The team also decided that Stege will become a model for other schools in the district by offering “Portfolio” learning, which allows students to personalize their assignments, collect them as a body-of-work and share their progress with family and teachers through “student-led conferences.” The model is a way for students to show their skills in the way artists show their work or job candidates display their past projects. Ruben Aurelio, executive director of elementary education for the district, said that while other schools may dabble in this type of learning, none of them offer the model as a complete program.

But the school district is still facing an additional $22 million deficit because of the coronavirus pandemic, and some resources given to the school last year, such as extra pay for teachers, may not be in place come September.

“Stege is still a top priority for us,” Superintendent Matthew Duffy said. “But the budget impact of this (pandemic) situation on schools for next year is going to be severe.”

Duffy said Stege, which has existed since 1943, is on the list to be replaced or fully rebuilt thanks to a $575 million facilities bond voters passed in March. The district hasn’t said when this would happen but the school is listed third in line on West Contra Costa’s master facilities plan.

But for other extra resources, the district is still figuring out what it will be able to do for the school financially.

“They’re trying to figure out additional planning and support time for staff and that often comes down to money,” Duffy said. “We have already given them an additional special education teacher. We’ve given them an additional elective or prep teacher, and we’re working internally to determine the question around extra pay for teachers.”

Duffy said he’s pleased by the progress that Stege has made this year, even as they and the district faced the pandemic.
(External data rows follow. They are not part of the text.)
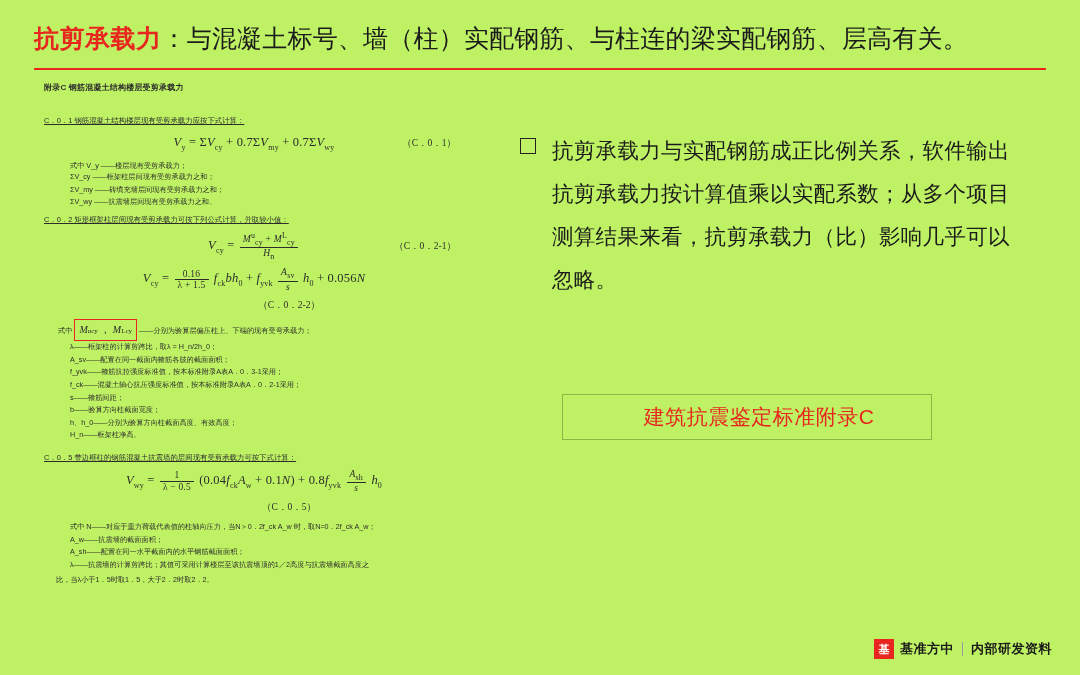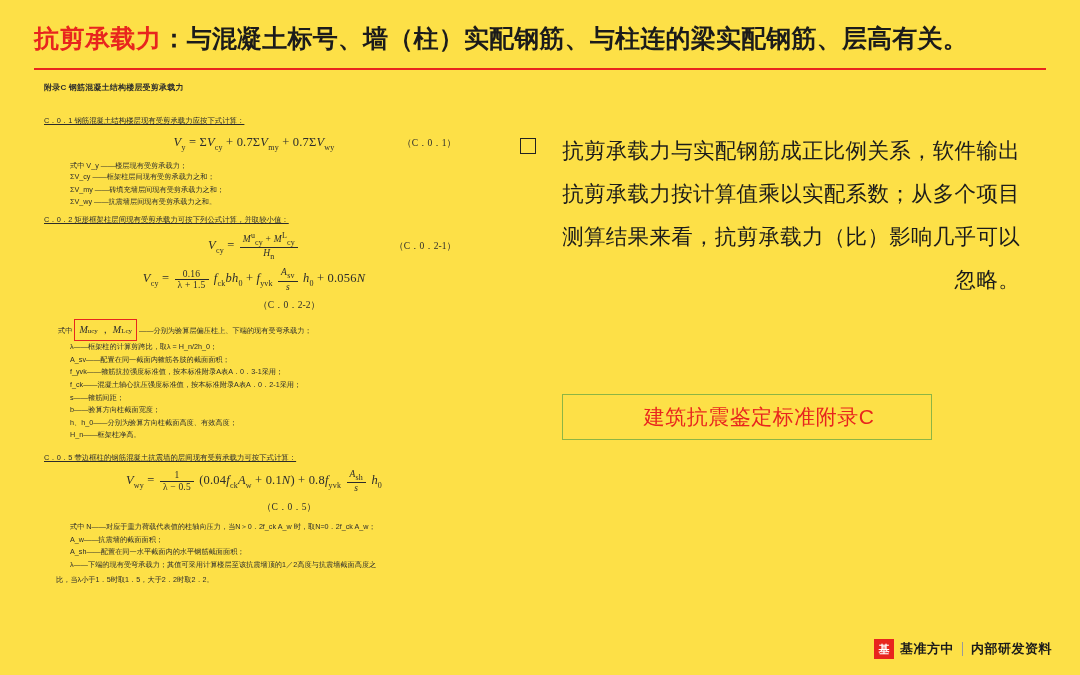--- a/index.html
+++ b/index.html
@@ -10,21 +10,21 @@
   body {
     width: 1080px;
     height: 675px;
     font-family: "Liberation Sans", sans-serif;
     position: relative;
     overflow: hidden;
   }
   .slide {
     position: absolute;
     inset: 0;
-    background: #fde047;
+    background: #bef264;
   }
 
   
   .title-row {
     position: absolute;
     left: 34px;
     top: 22px;
     right: 34px;
     display: flex;
     align-items: baseline;
@@ -32,21 +32,21 @@
   }
   .title-red {
     color: #e8251e;
     font-size: 25px;
     font-weight: bold;
     letter-spacing: 0.5px;
   }
   .title-rest {
     color: #1b1b1b;
     font-size: 25px;
-    font-weight: bold;
+    font-weight: normal;
     letter-spacing: 0.2px;
   }
   .title-underline {
     position: absolute;
     left: 34px;
     top: 68px;
     width: 1012px;
     height: 2px;
     background: #e8251e;
   }
@@ -135,21 +135,20 @@
     line-height: 1.8;
     margin-top: 2px;
   }
 
   
   .right-block {
     position: absolute;
     left: 520px;
     top: 130px;
     width: 500px;
-    text-align: right;
   }
   .bullet-row {
     display: flex;
     align-items: flex-start;
   }
   .bullet-mark {
     width: 14px;
     height: 14px;
     border: 1.6px solid #222;
     margin-top: 8px;
@@ -321,21 +320,21 @@
       </span>
     </div>
     <div class="formula-row">
       <span class="eqno center-below">（C．0．5）</span>
     </div>
 
     <div class="deflist" style="margin-top:6px;">
       <div>式中 N——对应于重力荷载代表值的柱轴向压力，当N＞0．2f_ck A_w 时，取N=0．2f_ck A_w；</div>
       <div>A_w——抗震墙的截面面积；</div>
       <div>A_sh——配置在同一水平截面内的水平钢筋截面面积；</div>
-      <div>λ——下端的现有受弯承载力；其值可采用计算楼层至该抗震墙顶的1／2高度与抗震墙截面高度之</div>
+      <div>λ——抗震墙的计算剪跨比；其值可采用计算楼层至该抗震墙顶的1／2高度与抗震墙截面高度之</div>
     </div>
     <div class="para" style="margin-left:12px;">比，当λ小于1．5时取1．5，大于2．2时取2．2。</div>
   </div>
 
   <div class="right-block">
     <div class="bullet-row">
       <div class="bullet-mark"></div>
       <div class="bullet-text">抗剪承载力与实配钢筋成正比例关系，软件输出抗剪承载力按计算值乘以实配系数；从多个项目测算结果来看，抗剪承载力（比）影响几乎可以忽略。</div>
     </div>
   </div>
He said he loves the portfolio model the school is embracing to allow students to showcase their work more publicly. They’ve made gains in reading and the district supports the new math curriculum Stege will pilot, he said.

Ruiz, who started the school year frustrated by a lack of resources from the district, said she’s optimistic for next year. She and the district have come to an understanding.

Even without a lot of money, the district is still working to give resources to the school, Ruiz said.

And the plans for next year are exciting, she said.

“I really worked toward our school having something sustainable,” Ruiz said. “I don’t want to come up with any grand ideas that need so many different resources that we can’t continue. I also don’t want something that can’t be duplicated.”